» EXERCISE
Leave out the pictures and give back all the entries exactly as written.

» INFORMATION SHOWN
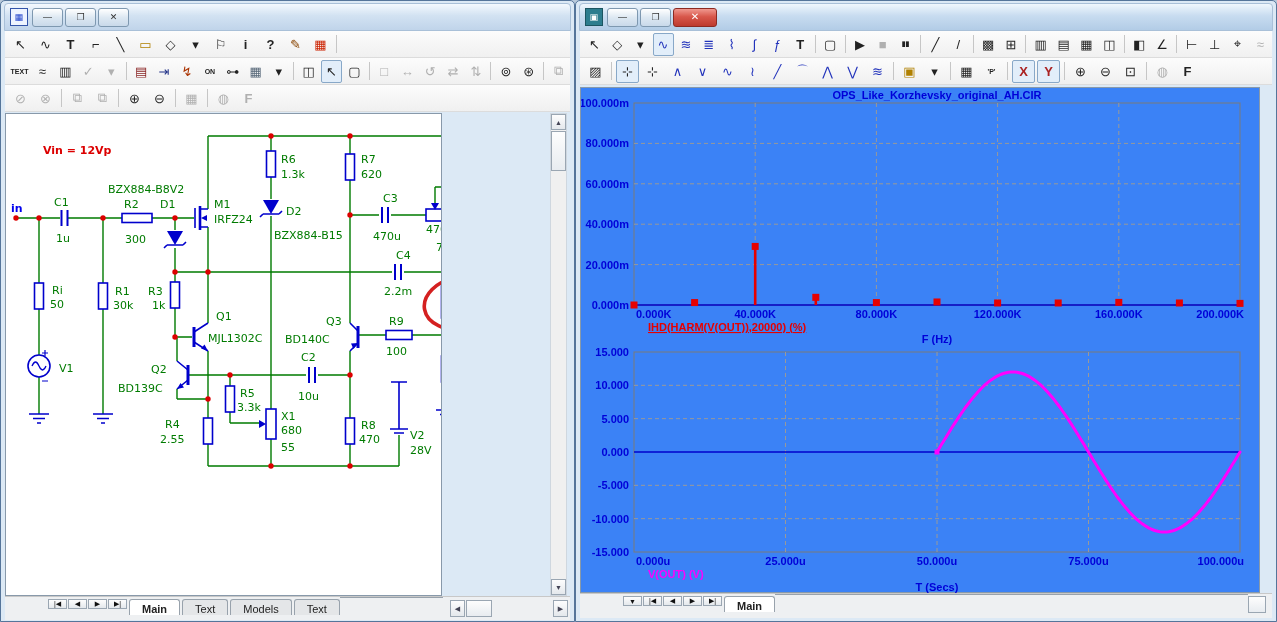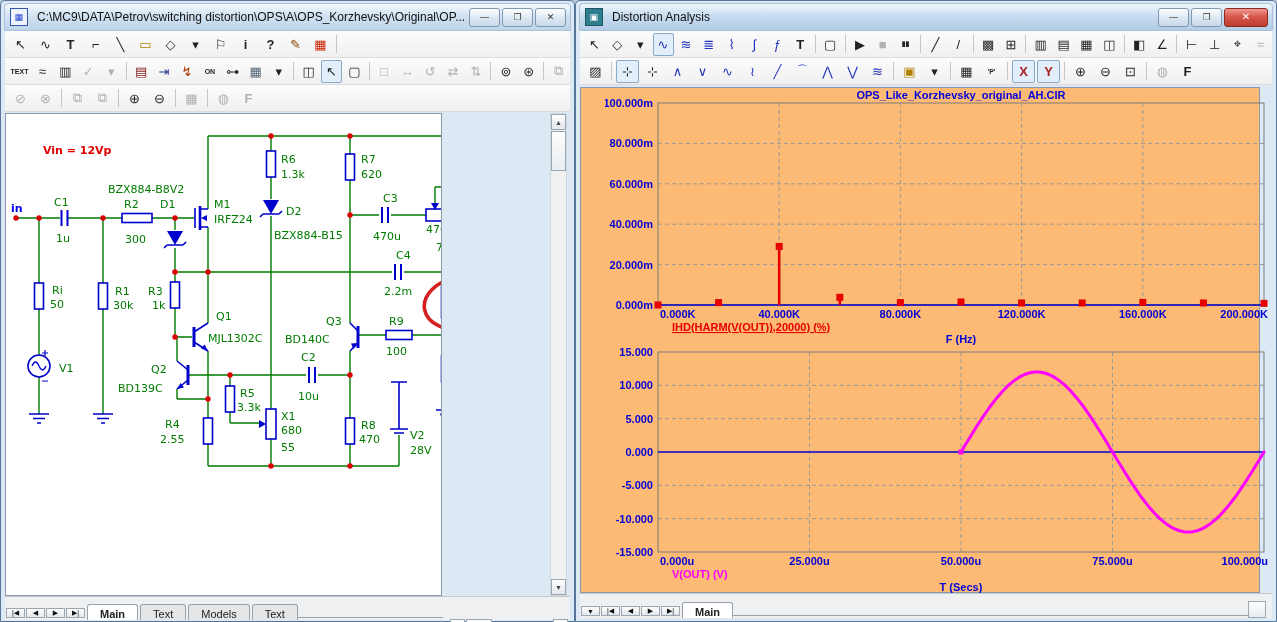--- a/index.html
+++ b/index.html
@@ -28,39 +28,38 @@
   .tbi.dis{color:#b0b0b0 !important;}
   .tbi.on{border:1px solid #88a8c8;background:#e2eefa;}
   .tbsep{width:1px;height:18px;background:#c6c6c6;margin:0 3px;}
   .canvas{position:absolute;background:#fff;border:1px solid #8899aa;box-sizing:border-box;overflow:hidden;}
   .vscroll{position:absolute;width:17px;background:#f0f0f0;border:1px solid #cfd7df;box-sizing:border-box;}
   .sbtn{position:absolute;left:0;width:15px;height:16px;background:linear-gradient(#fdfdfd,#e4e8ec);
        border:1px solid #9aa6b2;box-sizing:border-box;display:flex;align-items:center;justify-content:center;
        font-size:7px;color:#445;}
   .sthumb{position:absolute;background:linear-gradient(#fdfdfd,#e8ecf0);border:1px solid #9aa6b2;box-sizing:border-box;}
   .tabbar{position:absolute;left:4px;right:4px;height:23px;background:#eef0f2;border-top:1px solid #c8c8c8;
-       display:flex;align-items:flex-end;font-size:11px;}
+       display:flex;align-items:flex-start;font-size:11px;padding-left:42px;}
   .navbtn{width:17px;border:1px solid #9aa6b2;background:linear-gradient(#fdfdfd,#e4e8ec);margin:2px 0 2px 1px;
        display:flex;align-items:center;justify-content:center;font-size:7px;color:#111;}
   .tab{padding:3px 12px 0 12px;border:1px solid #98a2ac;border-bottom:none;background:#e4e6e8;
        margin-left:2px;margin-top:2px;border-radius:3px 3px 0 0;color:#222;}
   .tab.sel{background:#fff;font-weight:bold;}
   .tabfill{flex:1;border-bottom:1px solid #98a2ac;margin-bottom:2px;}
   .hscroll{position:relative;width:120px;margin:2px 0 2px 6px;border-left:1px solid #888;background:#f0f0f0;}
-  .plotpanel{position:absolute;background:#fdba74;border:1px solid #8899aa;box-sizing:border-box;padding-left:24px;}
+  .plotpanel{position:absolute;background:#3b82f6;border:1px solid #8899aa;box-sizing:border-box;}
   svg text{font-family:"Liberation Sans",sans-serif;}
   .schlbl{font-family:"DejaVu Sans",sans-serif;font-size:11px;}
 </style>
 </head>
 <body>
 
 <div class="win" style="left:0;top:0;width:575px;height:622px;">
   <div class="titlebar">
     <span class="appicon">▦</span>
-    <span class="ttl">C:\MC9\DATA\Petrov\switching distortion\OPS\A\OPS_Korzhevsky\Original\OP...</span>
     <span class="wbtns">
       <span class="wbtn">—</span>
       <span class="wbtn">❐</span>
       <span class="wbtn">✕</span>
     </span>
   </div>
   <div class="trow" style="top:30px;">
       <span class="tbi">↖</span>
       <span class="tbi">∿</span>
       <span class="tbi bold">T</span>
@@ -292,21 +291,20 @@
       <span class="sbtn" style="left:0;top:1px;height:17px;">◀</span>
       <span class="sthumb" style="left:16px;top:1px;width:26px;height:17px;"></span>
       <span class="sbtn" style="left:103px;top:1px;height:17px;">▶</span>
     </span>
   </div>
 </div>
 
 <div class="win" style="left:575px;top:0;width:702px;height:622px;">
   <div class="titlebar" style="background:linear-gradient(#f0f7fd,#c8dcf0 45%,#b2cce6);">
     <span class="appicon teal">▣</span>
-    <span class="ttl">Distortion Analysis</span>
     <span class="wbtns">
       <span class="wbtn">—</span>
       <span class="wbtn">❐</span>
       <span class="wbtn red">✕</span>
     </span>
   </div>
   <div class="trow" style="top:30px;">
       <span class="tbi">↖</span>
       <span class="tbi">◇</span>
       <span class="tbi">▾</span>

» EXERCISE RESPONSE
--- a/index.html
+++ b/index.html
@@ -28,39 +28,38 @@
   .tbi.dis{color:#b0b0b0 !important;}
   .tbi.on{border:1px solid #88a8c8;background:#e2eefa;}
   .tbsep{width:1px;height:18px;background:#c6c6c6;margin:0 3px;}
   .canvas{position:absolute;background:#fff;border:1px solid #8899aa;box-sizing:border-box;overflow:hidden;}
   .vscroll{position:absolute;width:17px;background:#f0f0f0;border:1px solid #cfd7df;box-sizing:border-box;}
   .sbtn{position:absolute;left:0;width:15px;height:16px;background:linear-gradient(#fdfdfd,#e4e8ec);
        border:1px solid #9aa6b2;box-sizing:border-box;display:flex;align-items:center;justify-content:center;
        font-size:7px;color:#445;}
   .sthumb{position:absolute;background:linear-gradient(#fdfdfd,#e8ecf0);border:1px solid #9aa6b2;box-sizing:border-box;}
   .tabbar{position:absolute;left:4px;right:4px;height:23px;background:#eef0f2;border-top:1px solid #c8c8c8;
-       display:flex;align-items:flex-end;font-size:11px;}
+       display:flex;align-items:flex-start;font-size:11px;padding-left:42px;}
   .navbtn{width:17px;border:1px solid #9aa6b2;background:linear-gradient(#fdfdfd,#e4e8ec);margin:2px 0 2px 1px;
        display:flex;align-items:center;justify-content:center;font-size:7px;color:#111;}
   .tab{padding:3px 12px 0 12px;border:1px solid #98a2ac;border-bottom:none;background:#e4e6e8;
        margin-left:2px;margin-top:2px;border-radius:3px 3px 0 0;color:#222;}
   .tab.sel{background:#fff;font-weight:bold;}
   .tabfill{flex:1;border-bottom:1px solid #98a2ac;margin-bottom:2px;}
   .hscroll{position:relative;width:120px;margin:2px 0 2px 6px;border-left:1px solid #888;background:#f0f0f0;}
-  .plotpanel{position:absolute;background:#fdba74;border:1px solid #8899aa;box-sizing:border-box;padding-left:24px;}
+  .plotpanel{position:absolute;background:#3b82f6;border:1px solid #8899aa;box-sizing:border-box;}
   svg text{font-family:"Liberation Sans",sans-serif;}
   .schlbl{font-family:"DejaVu Sans",sans-serif;font-size:11px;}
 </style>
 </head>
 <body>
 
 <div class="win" style="left:0;top:0;width:575px;height:622px;">
   <div class="titlebar">
     <span class="appicon">▦</span>
-    <span class="ttl">C:\MC9\DATA\Petrov\switching distortion\OPS\A\OPS_Korzhevsky\Original\OP...</span>
     <span class="wbtns">
       <span class="wbtn">—</span>
       <span class="wbtn">❐</span>
       <span class="wbtn">✕</span>
     </span>
   </div>
   <div class="trow" style="top:30px;">
       <span class="tbi">↖</span>
       <span class="tbi">∿</span>
       <span class="tbi bold">T</span>
@@ -292,21 +291,20 @@
       <span class="sbtn" style="left:0;top:1px;height:17px;">◀</span>
       <span class="sthumb" style="left:16px;top:1px;width:26px;height:17px;"></span>
       <span class="sbtn" style="left:103px;top:1px;height:17px;">▶</span>
     </span>
   </div>
 </div>
 
 <div class="win" style="left:575px;top:0;width:702px;height:622px;">
   <div class="titlebar" style="background:linear-gradient(#f0f7fd,#c8dcf0 45%,#b2cce6);">
     <span class="appicon teal">▣</span>
-    <span class="ttl">Distortion Analysis</span>
     <span class="wbtns">
       <span class="wbtn">—</span>
       <span class="wbtn">❐</span>
       <span class="wbtn red">✕</span>
     </span>
   </div>
   <div class="trow" style="top:30px;">
       <span class="tbi">↖</span>
       <span class="tbi">◇</span>
       <span class="tbi">▾</span>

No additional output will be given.